不正に優しい民意<日本の多数の民意は、国会議員の不正に非常に寛容で、立候補を認め、当選までさせてしまう。こんな民意とどう向き合うべきなのだろうか。>
2026年 02月 27日
2月26日付東京新聞朝刊21面に、「本音のコラム」という欄がある。筆者は青学大名誉教授・三木義一氏だ。
今日はこの筆者に学ぶことにした。
まず筆者は、「お客様や、選挙民は神様です、という扱いを受ける民意が示された。負けた政党は反省しろ、という。確かに、民意は尊重すべきかもしれないが、裏金議員を大量に出馬させた党を大勝させるような民意をなぜマスコミはきちんと批判できないのだ。
2022年の参院選では、民意はNHK党に125万票も投じた。その後、党首は兵庫県知事選に出馬し、それ以降に起きた混乱、知っての通りだ。大多数の選挙民は自分たちの代表に高潔さを求めず、自分たちのやりたいことをやってくれそうな人なら、多少の不正など問題にすくことなく票を入れたようだ。」と切り出した。

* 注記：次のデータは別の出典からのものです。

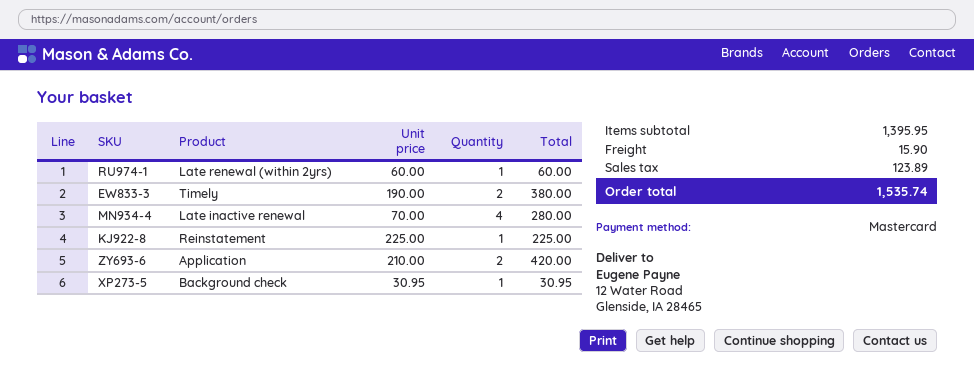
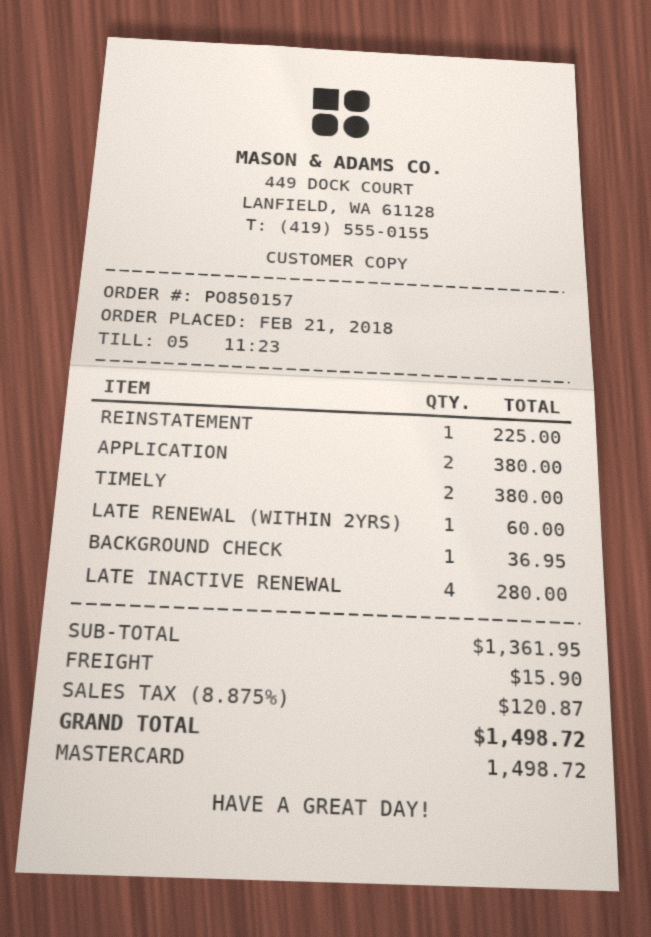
Application: 2 for 420.00 -> 2 for 380.00
Background check: 1 for 30.95 -> 1 for 36.95
subtotal: 1395.95 -> 1361.95
tax: 123.89 -> 120.87
total: 1535.74 -> 1498.72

続けて筆者、「国会議員というのは、私のような出来の悪い人間とは異なり、国家的見地から国の方向性を決めてくれる人だから、なによりも高潔で判断力の優れた人にお願いしたかった。
当選後支持者に拘束されずに、より高い視点から国のために決断することはあるだろうが、不正だけは許せない。」と指摘した。

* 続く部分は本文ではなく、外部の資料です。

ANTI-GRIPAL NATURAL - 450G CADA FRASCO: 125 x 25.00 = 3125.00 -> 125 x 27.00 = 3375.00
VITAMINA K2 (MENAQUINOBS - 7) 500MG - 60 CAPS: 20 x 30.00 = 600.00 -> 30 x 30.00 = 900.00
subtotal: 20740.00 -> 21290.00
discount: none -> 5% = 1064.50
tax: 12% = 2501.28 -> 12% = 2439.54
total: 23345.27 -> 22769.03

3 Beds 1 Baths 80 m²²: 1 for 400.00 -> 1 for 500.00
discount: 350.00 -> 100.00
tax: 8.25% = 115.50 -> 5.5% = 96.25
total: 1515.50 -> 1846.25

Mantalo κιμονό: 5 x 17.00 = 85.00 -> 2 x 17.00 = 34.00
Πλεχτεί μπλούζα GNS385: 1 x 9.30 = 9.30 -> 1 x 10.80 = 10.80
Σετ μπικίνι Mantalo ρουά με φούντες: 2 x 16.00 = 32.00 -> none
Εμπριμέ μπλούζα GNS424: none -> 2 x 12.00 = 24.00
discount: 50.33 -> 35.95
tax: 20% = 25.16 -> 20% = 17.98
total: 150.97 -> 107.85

最後に筆者は、「1回ぐらいの不正で選挙に出られないのはかわいそうなのではなく、1回でもダメなのだ。国会議員というのはそれほど重い重責を負うし、1回やる人は必ずまたやるからだ。しかし、日本の多数の民意様は、国会議員の不正には非常に寛容で、立候補を認め、当選までさせてしまう。 こんな民意とどう向き合うべきなのだろうか。」と疑問を呈した。
筆者の思いに共鳴しながら、考えた。
「民意は尊重すべきかもしれないが、裏金議員を大量に出馬させた党を大勝させるような民意をなぜマスコミはきちんと批判できないんだ。」とのこと、
「2022年の参院選では、民意はNHK党に125万票も投じた。その後、党首は兵庫県知事選に出馬し、それ以降に起きた混乱は、知っての通りだ。」とのこと。
「大多数の選挙民は自分たちの代表に高潔さを求めず、自分たちのやりたいことをやってくれそうな人なら。多少の不正など問題にすることなく票を入れたようだ。」とのこと、
等々を知ることができた。
そして筆者は、「選挙後支持者に拘束されず、より高い視点から国のために決断することはあるだろうが、不正だけは許せない。1回ぐらいの不正で選挙に出られないのはかわいそうのではなく、1回でもダメなのだ。国会議員というのはそれほど重い職責を負うし、一回やる人は必ずまたやるからだ。」と指摘し、
「しかし、日本の多数の民意様は、国会議員の不正には非常に寛容で立候補を認め、当選までさせてしまう。
こんな民意とどう向き合うべきなのだろうか。」と疑問を呈した。
筆者の指摘には賛同し、疑問には共鳴しながら、戦中生まれの一高齢読者の私も考えた。
団体の方針や予算を決めるのに、代表選んで選ばれた代表達が決めるいう「間接民主主義」の限界が露呈しているのではないか、と私は思っている。
どうすれば、賢明な民意が国政や地方自治体の政策決定や行政執行に反映できるのか、マスメディアや学者文化人など有識者の英知を結集して、解決策を見出していただけないものか、私は思った。